Torch Tensor to Plot to Torch Tensor again

bornexmachina · May 9, 2023, 8:41pm

I try to follow an approach of a paper, where guys

use librosa to create a melspectrogram plot
use this picture as input for their pytorch pipeline.

Now in the meantime torch audio can create a basis for the plot. And matplotlib.imshow() generates the picture I would like to use as the input (here you can see my related question with a plot)

I can generate a grey scale image from the data using

def scale_minmax(X, XMIN, XMAX, min=0.0, max=1.0):
    X_std = (X - XMIN) / (XMAX - XMIN)
    X_scaled = X_std * (max - min) + min
    return X_scaled

But I have the impression, that I am losing some details here, as I cannot recreate the results of the paper.
Thus I would follow the footsteps and process the colorful image and let pytorch do its magic.
By this I mean, that I would like to get a 3D array representing RGB channels, which later will be used as input for pretrained ResNet model (which needs 3D arrays)

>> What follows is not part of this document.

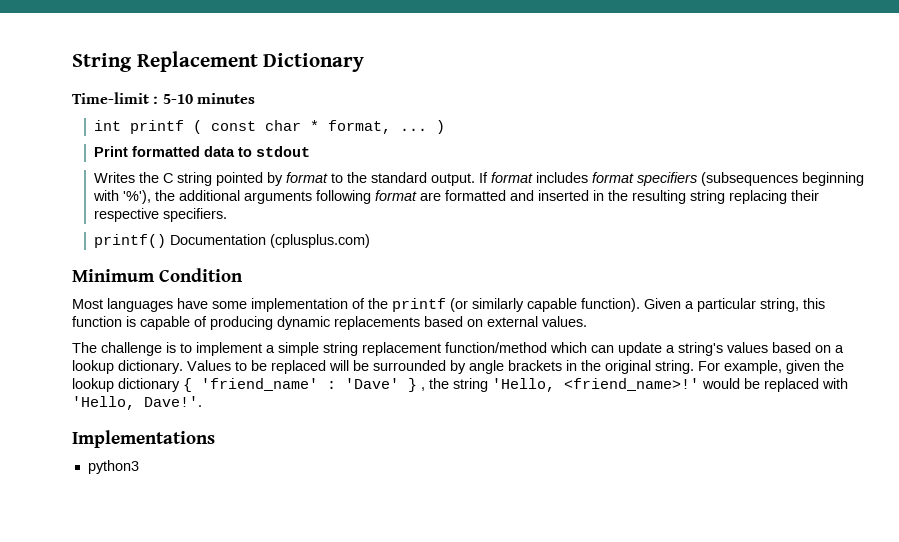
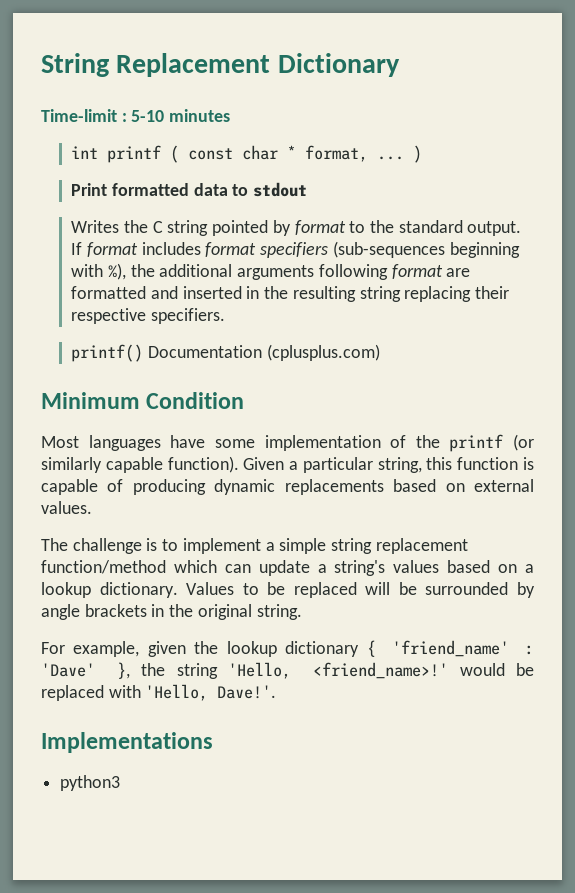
[701,172,799,186] (subsequences -> [332,241,445,258] (sub-sequences
[123,190,152,204] '%'), -> [107,263,126,280] %),
(694, 367) none -> (302, 612) //
[408,378,425,392] } , -> [116,662,130,679] },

One very tedious way is something like

import torch
from PIL import Image
import matplotlib.pyplot as plt

# Generate a sample plot
x = [1, 2, 3, 4]
y = [1, 4, 9, 16]
plt.plot(x, y)

# Save the plot as an image
plt.savefig('plot.png')

# Open the image using PIL
img = Image.open('plot.png')

# Convert the image to a PyTorch tensor
tensor_img = torch.from_numpy(numpy.array(img))

but this requires the intermediate save of a picture I don’t actually need.

Thus, my question: Is there any way to bypass this save?

Either some RGB extraction from my initial array (instead the grey scale I got) or at least passing the matplotlib.imshow() directly to torch.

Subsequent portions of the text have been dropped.